Chez la grenouille des bois et les crapauds d’Amérique, les deux types de VectoBac® ont altéré le temps de la métamorphose des amphibiens, soit en l’augmentant de près de 5 jours, soit en le réduisant d’une journée, selon les traitements. Les études portant sur l’écologie des grenouilles ont montré qu’une métamorphose précoce pourrait être cruciale pour la survie dans les étangs et pourrait finalement affecter la survie de la population. Ainsi, il importe de se pencher sur la modulation de la transformation des têtards par le Bti dans les années à venir.

Outre la métamorphose, les deux types de VectoBac® ont aussi modifié la composition de la communauté bactérienne intestinale des jeunes crapauds exposés. En effet, aux taux d’application recommandés par le fabricant, il y avait une augmentation de l’abondance relative de certaines familles de bactéries intestinales.
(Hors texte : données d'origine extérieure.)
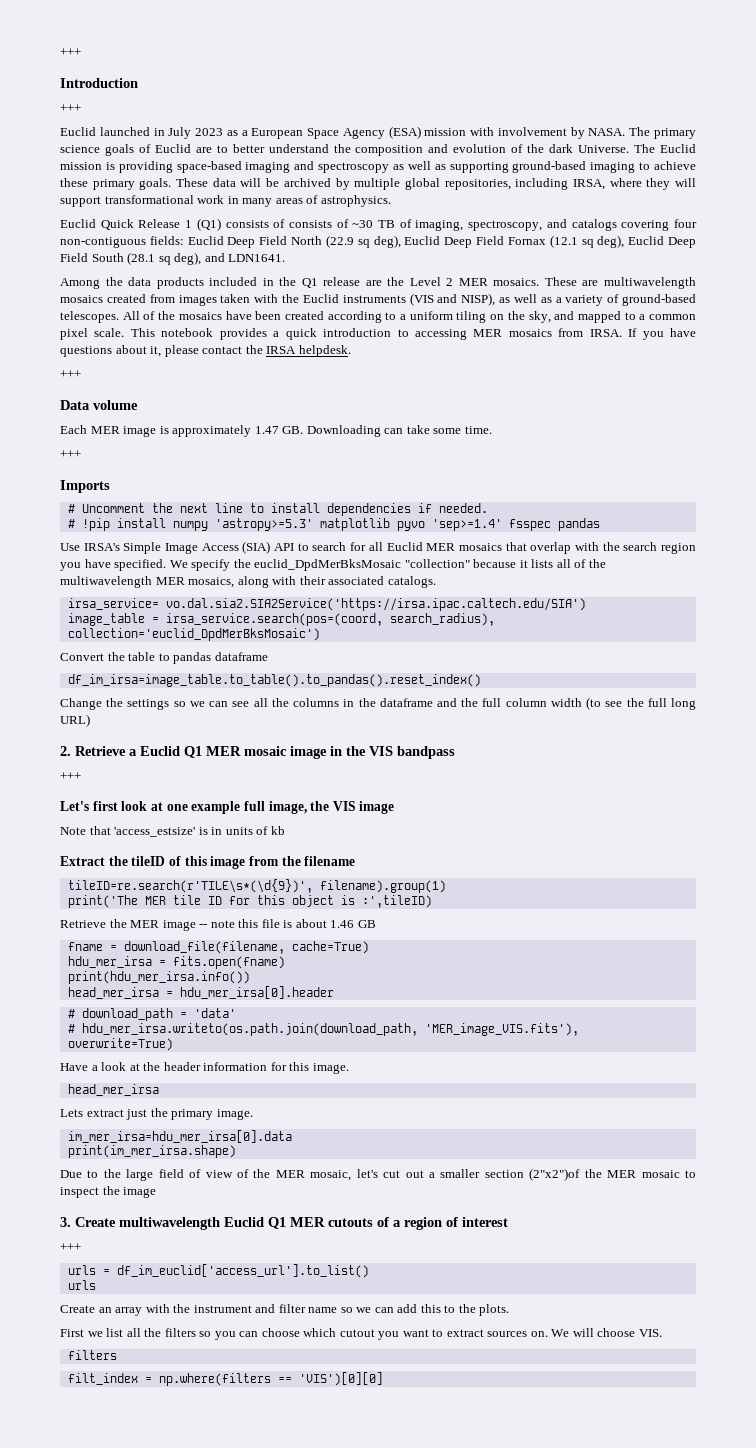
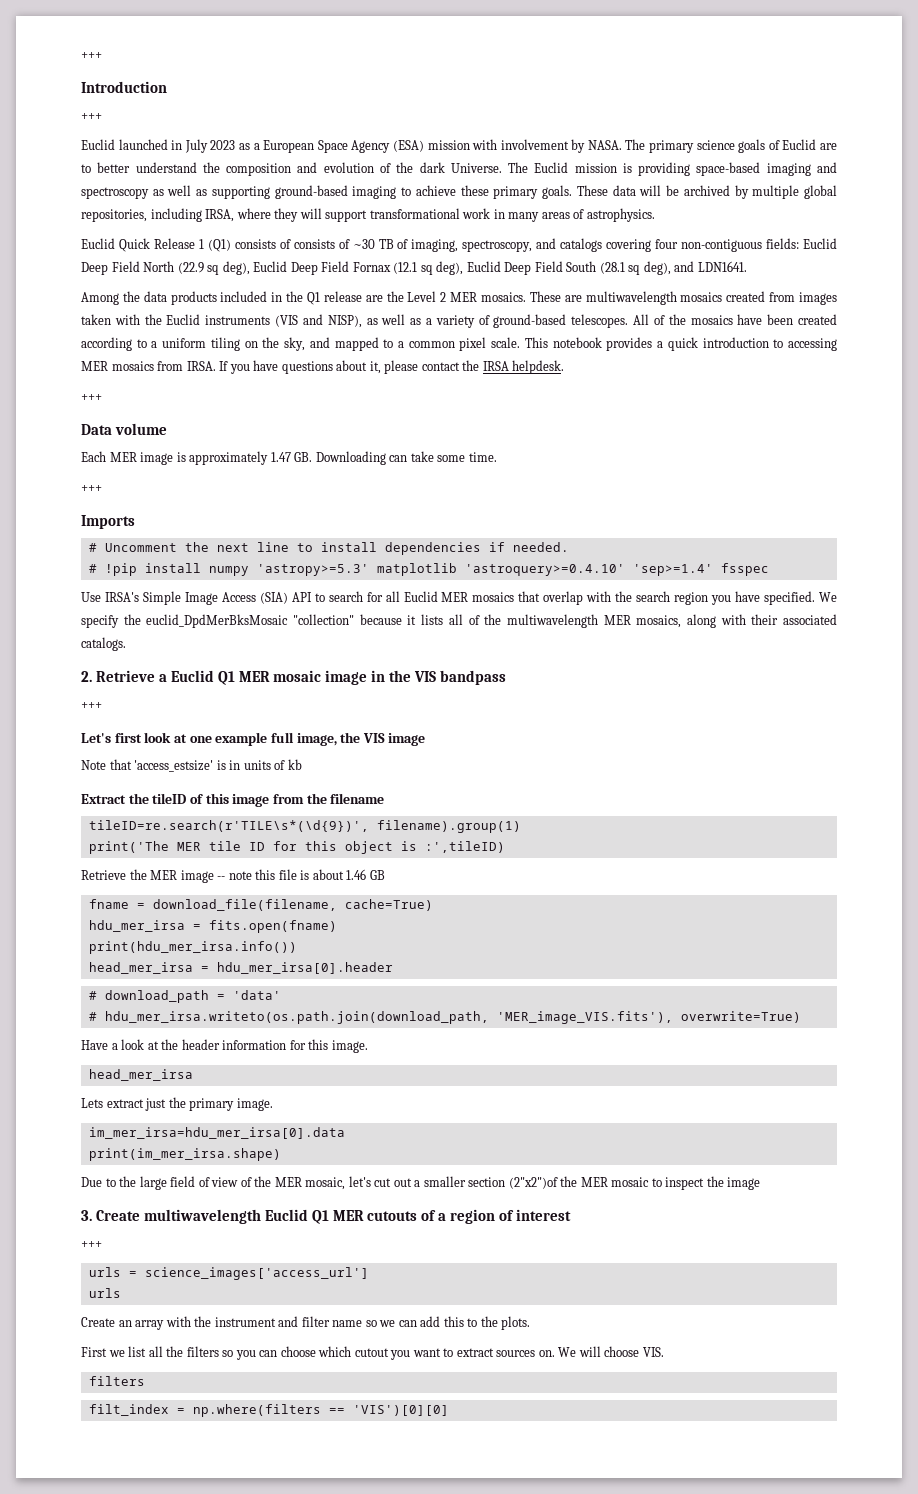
- # !pip install numpy 'astropy>=5.3' matplotlib pyvo 'sep>=1.4' fsspec pandas
+ # !pip install numpy 'astropy>=5.3' matplotlib 'astroquery>=0.4.10' 'sep>=1.4' fsspec
- irsa_service= vo.dal.sia2.SIA2Service('https://irsa.ipac.caltech.edu/SIA')
- image_table = irsa_service.search(pos=(coord, search_radius), collection='euclid_DpdMerBksMosaic')
- Convert the table to pandas dataframe
- df_im_irsa=image_table.to_table().to_pandas().reset_index()
- Change the settings so we can see all the columns in the dataframe and the full column width (to see the full long URL)
- urls = df_im_euclid['access_url'].to_list()
+ urls = science_images['access_url']

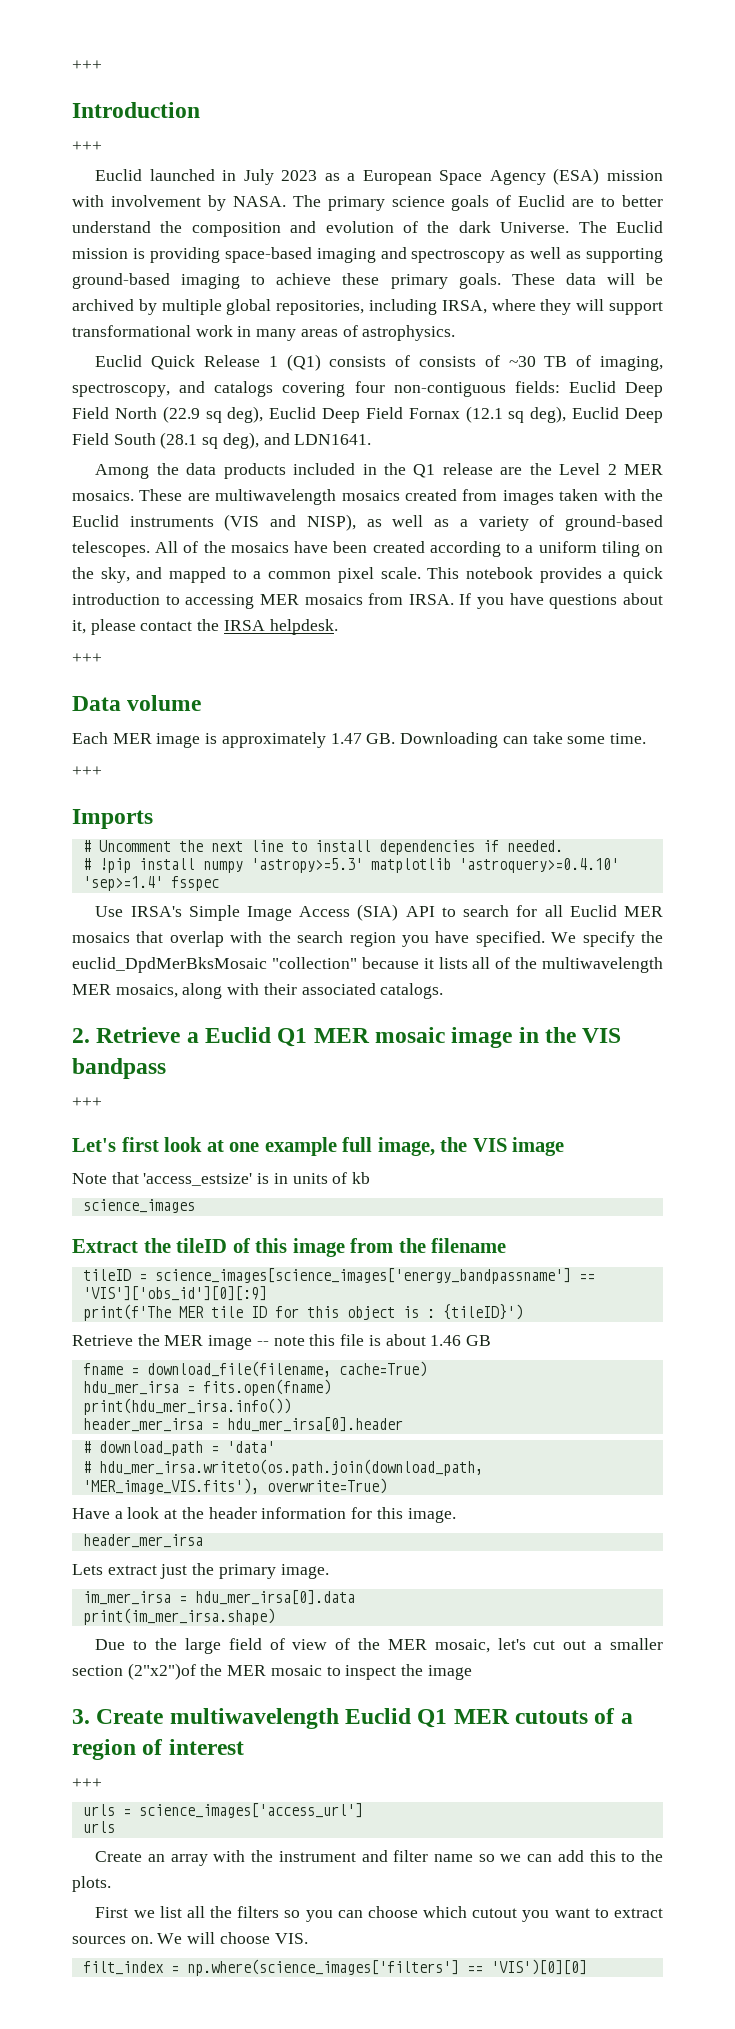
+ science_images
- tileID=re.search(r'TILE\s*(\d{9})', filename).group(1)
- print('The MER tile ID for this object is :',tileID)
+ tileID = science_images[science_images['energy_bandpassname'] == 'VIS']['obs_id'][0][:9]
+ print(f'The MER tile ID for this object is : {tileID}')
- head_mer_irsa = hdu_mer_irsa[0].header
+ header_mer_irsa = hdu_mer_irsa[0].header
  Have a look at the header information for this image.
- head_mer_irsa
+ header_mer_irsa
- im_mer_irsa=hdu_mer_irsa[0].data
+ im_mer_irsa = hdu_mer_irsa[0].data
  We will choose VIS.
- filters
- filt_index = np.where(filters == 'VIS')[0][0]
+ filt_index = np.where(science_images['filters'] == 'VIS')[0][0]

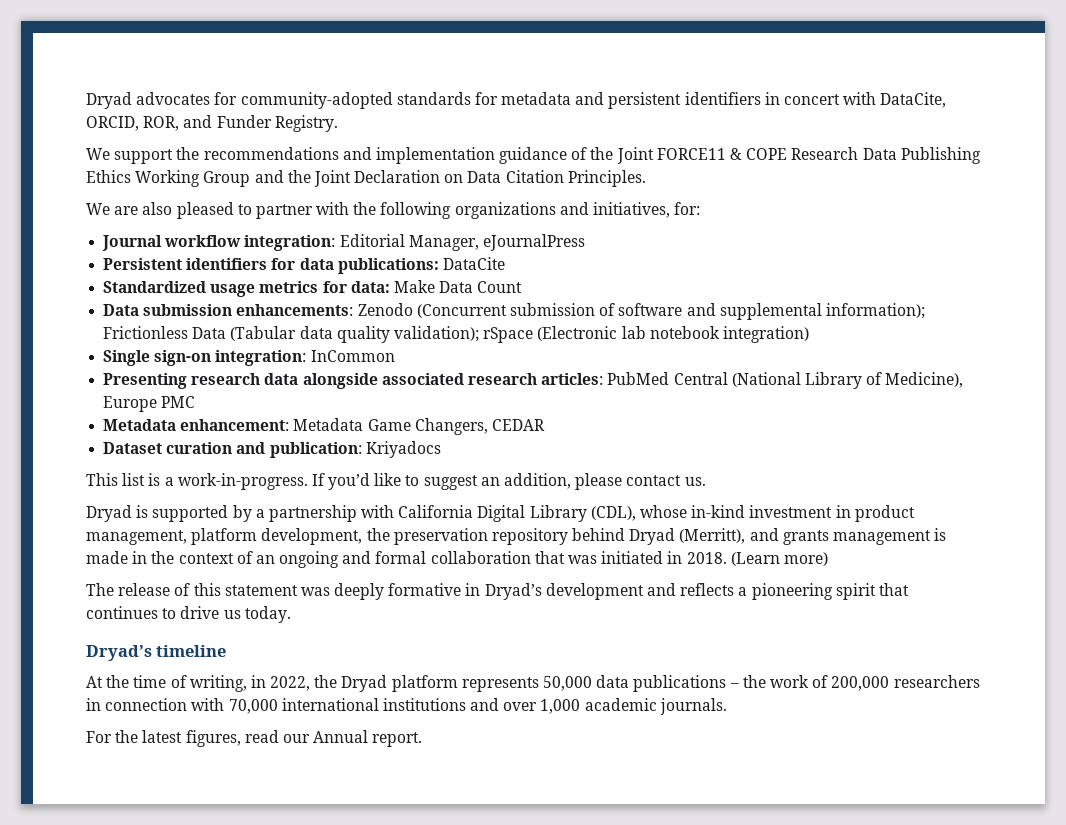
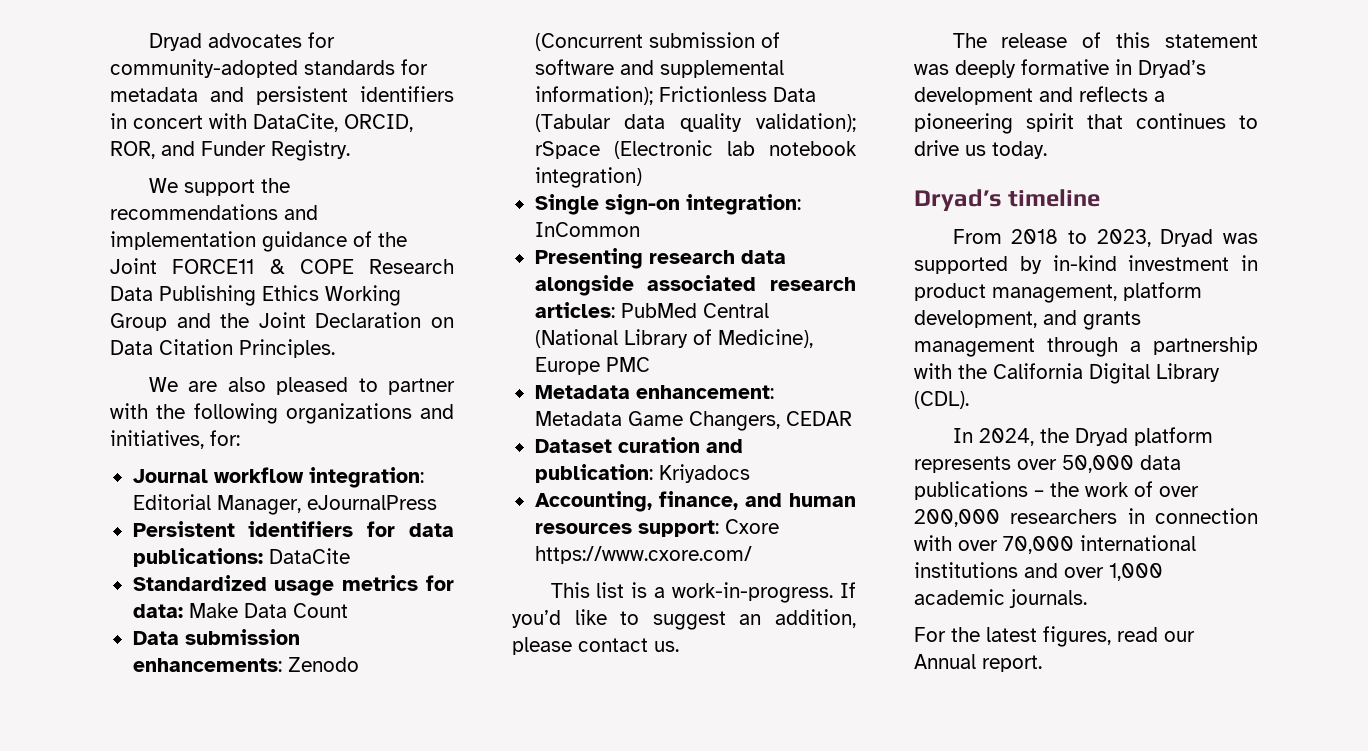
+ Accounting, finance, and human resources support: Cxore https://www.cxore.com/
- Dryad is supported by a partnership with California Digital Library (CDL), whose in-kind investment in product management, platform development, the preservation repository behind Dryad (Merritt), and grants management is made in the context of an ongoing and formal collaboration that was initiated in 2018. (Learn more)
- At the time of writing, in 2022, the Dryad platform represents 50,000 data publications – the work of 200,000 researchers in connection with 70,000 international institutions and over 1,000 academic journals.
+ From 2018 to 2023, Dryad was supported by in-kind investment in product management, platform development, and grants management through a partnership with the California Digital Library (CDL).
+ In 2024, the Dryad platform represents over 50,000 data publications – the work of over 200,000 researchers in connection with over 70,000 international institutions and over 1,000 academic journals.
L’impact de ces changements du microbiote reste inconnu à ce moment.

Une étude du professeur Jason Rohr de l’Université de Pittsburgh en 2017 a montré que la perturbation du microbiote des amphibiens diminue la résistance aux parasites plus tard dans leur vie. Notre équipe se penchera à déterminer si les modifications du microbiote induit par Bti ont des répercussions sur la physiologie de nos grenouilles à long terme.

Le principe de précaution est-il demandé ?

Est-ce que le principe de précaution, qui stipule qu’« une substance doit être considérée comme potentiellement nocive pour la santé humaine et pour l’environnement, jusqu’à preuve du contraire », doit être utilisé pour les zones abritant les amphibiens ?

Nos résultats indiquent que les conséquences sur la santé des amphibiens par les produits commerciaux à base de Bti sont limitées et variables entre les espèces que nous avons étudiées. Un autre défi scientifique à décortiquer est que les formulations de Bti contiennent d’autres ingrédients que simplement les toxines naturelles. Est-ce que ces ingrédients additionnels ont des effets sur les têtards ?

Néanmoins, nous recommandons que les activités d’épandage dans les écosystèmes riches en amphibiens soient ciblées et réduites au minimum, en tenant compte des périodes sensibles durant la vie des grenouilles, soit la période de reproduction et de développement des œufs en de jeunes grenouilles métamorphosées.

Ces précautions doivent être appliquées jusqu’à ce qu’il y ait des recherches pour évaluer si les changements observés dans le temps de la métamorphose et du microbiote peuvent entraîner des effets néfastes sur les populations d’amphibiens.